In the wake of the 1987 coup, a new constitution was promulgated in 1990 aimed at enforcing and institutionalising ethnic Fijian dominance. General Electors' representation was reduced to 5 out of 71, but all were now elected on the closed roll, thereby increasing the influence of politicians responsible only to General Electors, whom the Fijian nationalists still saw as allies. A Constitutional review in 1997, however, agreed on a more equitable distribution. General Electors would be allocated 3 out of 46 "communal electorates," with the opportunity to contest, with all other groups, the 25 Open electorates. At any rate, with almost seven percent of the communal seats allocated to them, their representation was now close to their percentage of the Fijian population.

Throughout the 1990s, General Electors generally supported the General Voters' Party (a reconstitution of what had been the European faction of the now-disbanded Alliance Party), and its successor, the United General Party, (now the United Peoples Party).

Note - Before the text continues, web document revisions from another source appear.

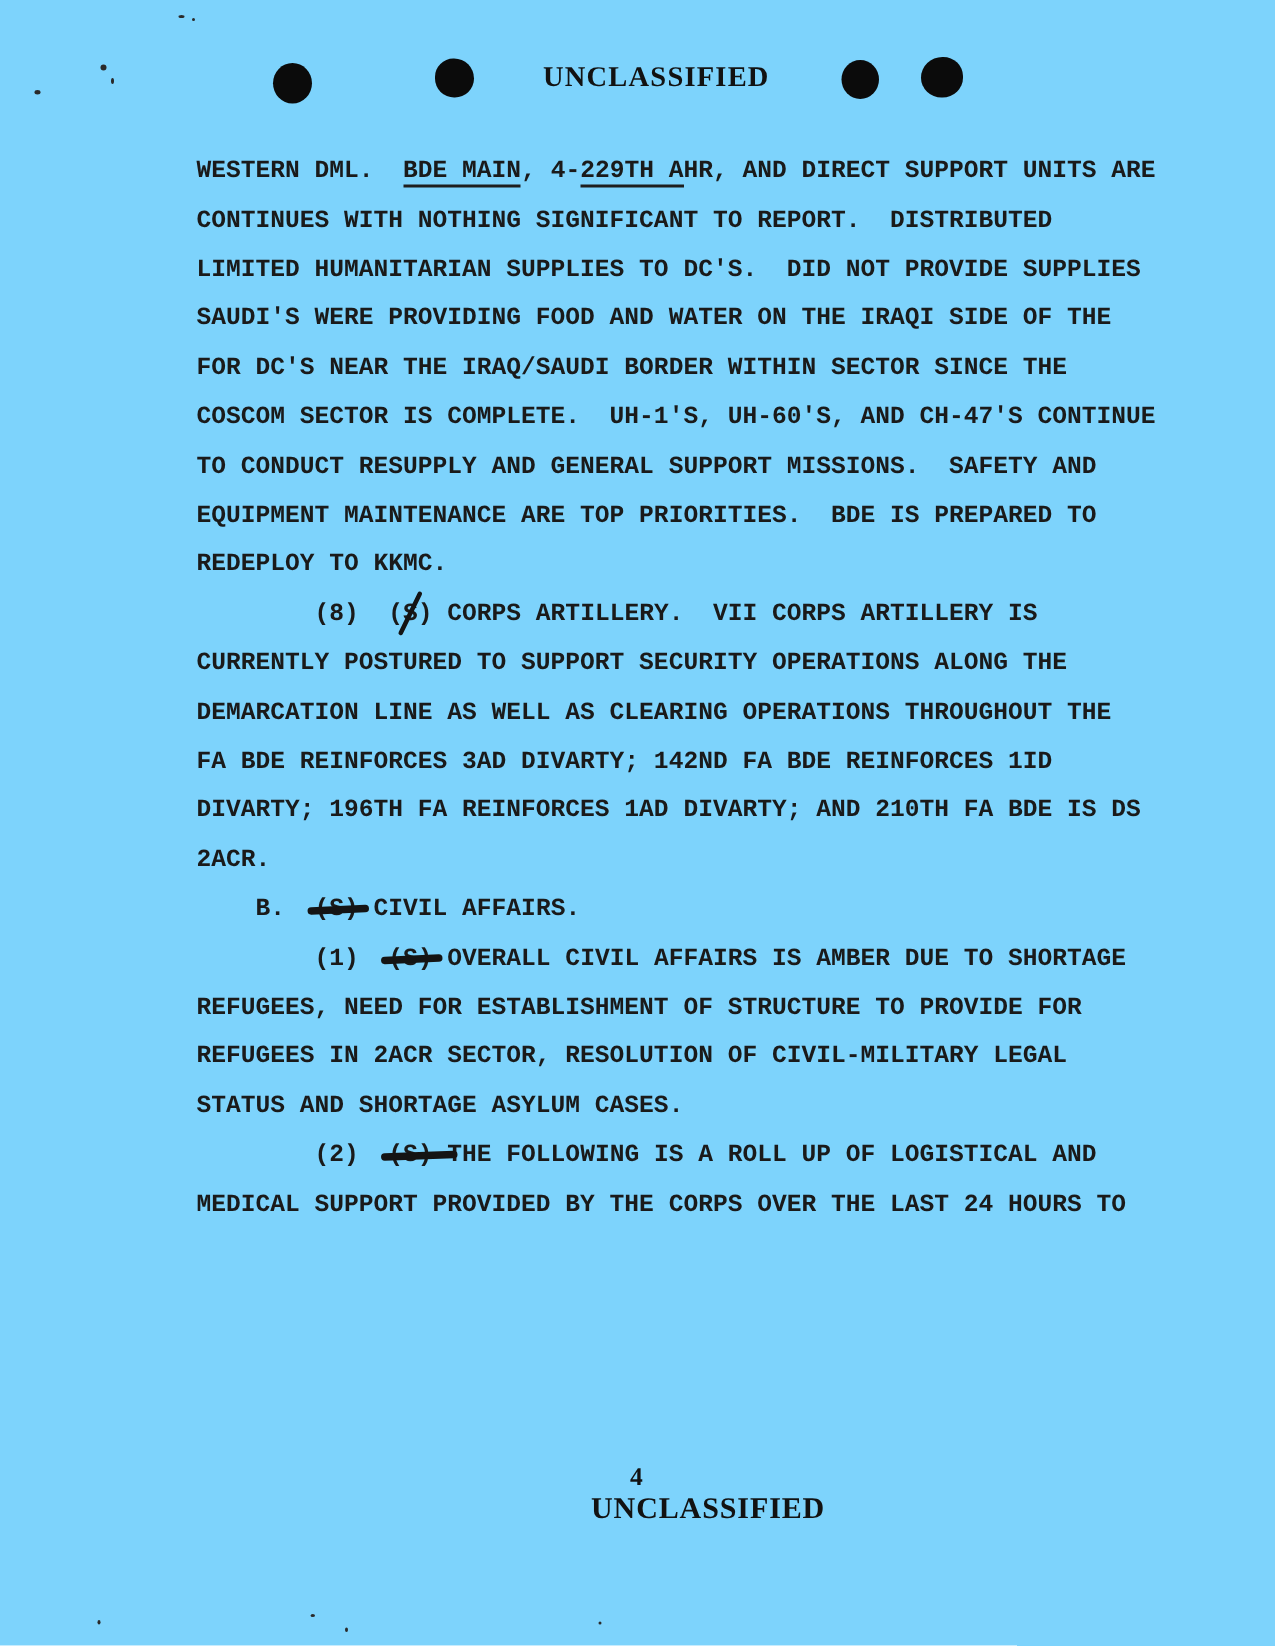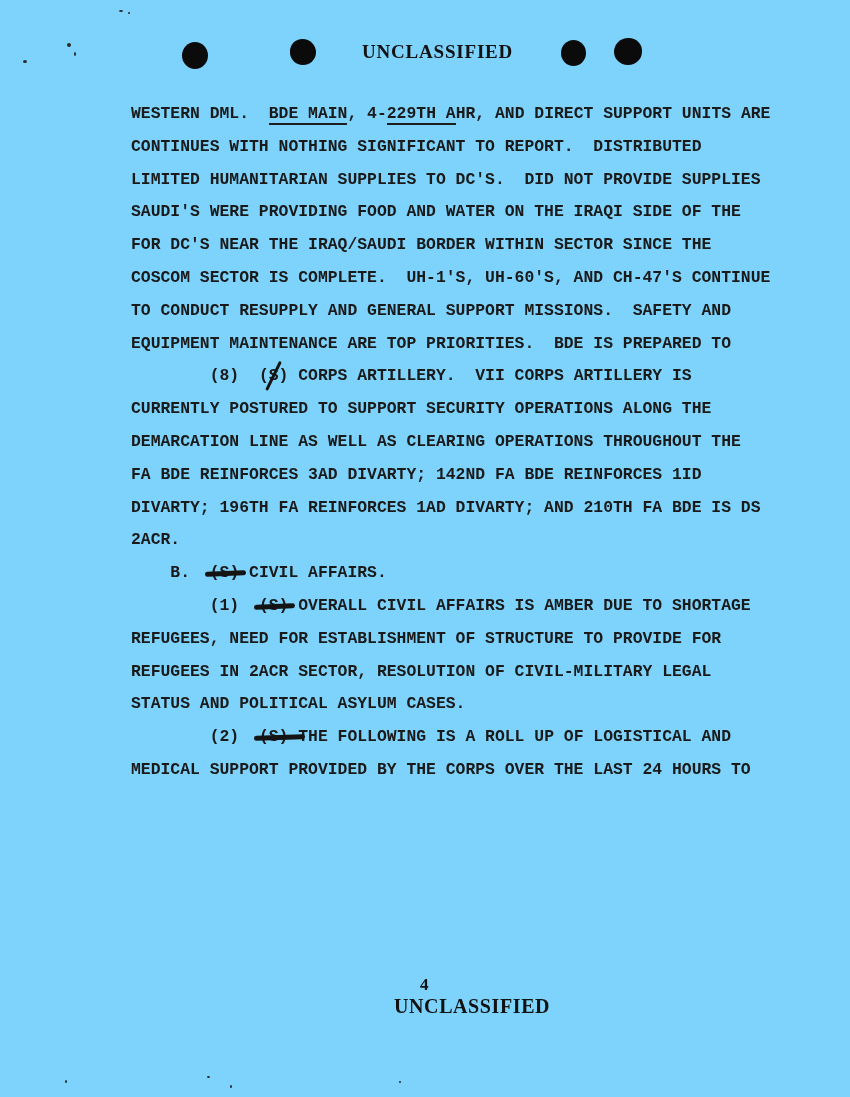--- a/index.html
+++ b/index.html
@@ -69,6 +69,7 @@
       <div class="line"><span>COSCOM SECTOR IS COMPLETE.  UH-1'S, UH-60'S, AND CH-47'S CONTINUE</span></div>
       <div class="line"><span>TO CONDUCT RESUPPLY AND GENERAL SUPPORT MISSIONS.  SAFETY AND</span></div>
       <div class="line"><span>EQUIPMENT MAINTENANCE ARE TOP PRIORITIES.  BDE IS PREPARED TO</span></div>
+      <div class="line"><span>REDEPLOY TO KKMC.</span></div>
       <div class="line"><span>        (8)  </span><span class="slash">(S)</span><span> CORPS ARTILLERY.  VII CORPS ARTILLERY IS</span></div>
       <div class="line"><span>CURRENTLY POSTURED TO SUPPORT SECURITY OPERATIONS ALONG THE</span></div>
       <div class="line"><span>DEMARCATION LINE AS WELL AS CLEARING OPERATIONS THROUGHOUT THE</span></div>

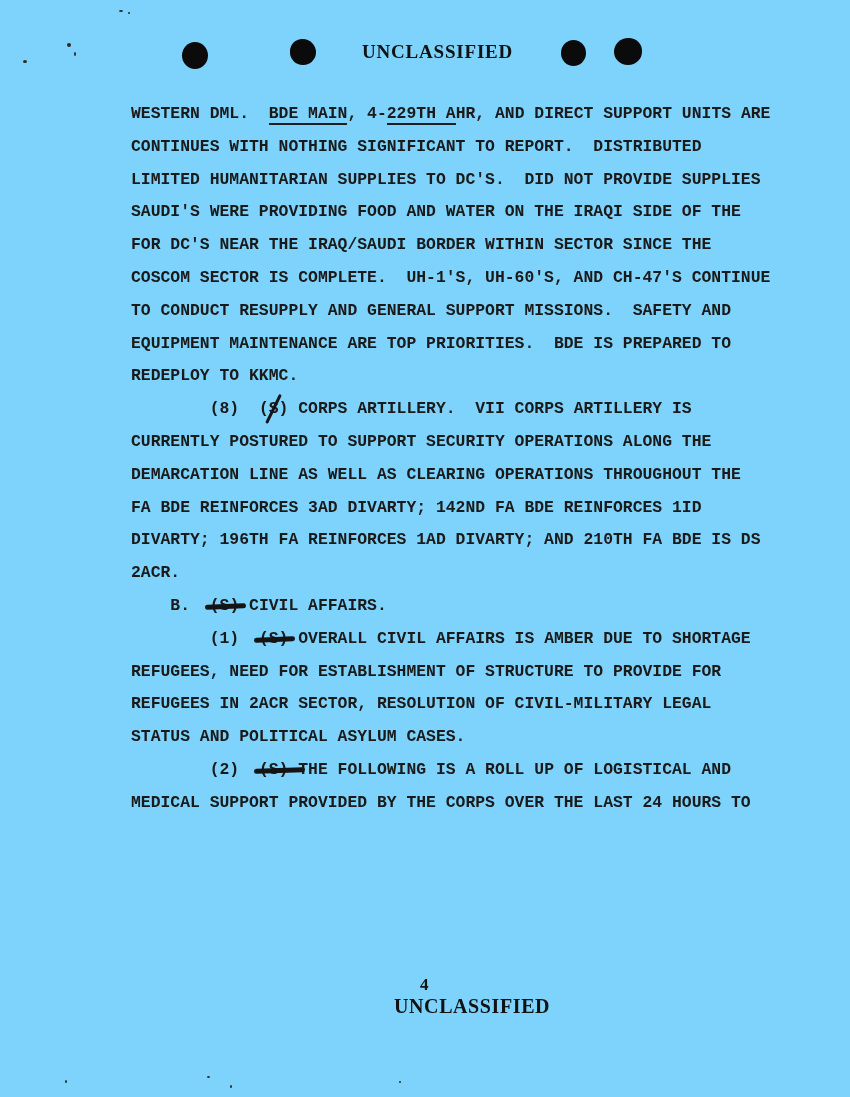--- a/index.html
+++ b/index.html
@@ -80,7 +80,7 @@
       <div class="line"><span>        (1)  </span><span class="strike">(S)</span><span> OVERALL CIVIL AFFAIRS IS AMBER DUE TO SHORTAGE</span></div>
       <div class="line"><span>REFUGEES, NEED FOR ESTABLISHMENT OF STRUCTURE TO PROVIDE FOR</span></div>
       <div class="line"><span>REFUGEES IN 2ACR SECTOR, RESOLUTION OF CIVIL-MILITARY LEGAL</span></div>
-      <div class="line"><span>STATUS AND POLITICAL ASYLUM CASES.</span></div>
+      <div class="line"><span>STATUS AND SHORTAGE ASYLUM CASES.</span></div>
       <div class="line"><span>        (2)  </span><span class="strike strike-ext">(S)</span><span> THE FOLLOWING IS A ROLL UP OF LOGISTICAL AND</span></div>
       <div class="line"><span>MEDICAL SUPPORT PROVIDED BY THE CORPS OVER THE LAST 24 HOURS TO</span></div>
     </div>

In the 2001 election, however, they divided their three seats among three different parties. Subsequently, the United General Party leader, Millis Beddoes, was appointed Leader of the Opposition when the Fiji Labour Party leader, Mahendra Chaudhry, declined the position. This was the first time that a General Electors' representative had served in this capacity.

A new constitution was promulgated in September 2013, abolishing ethnic representation in the newly constituted unicameral Parliament of Fiji. As a formal electoral constituency, the General Electors ceased to exist.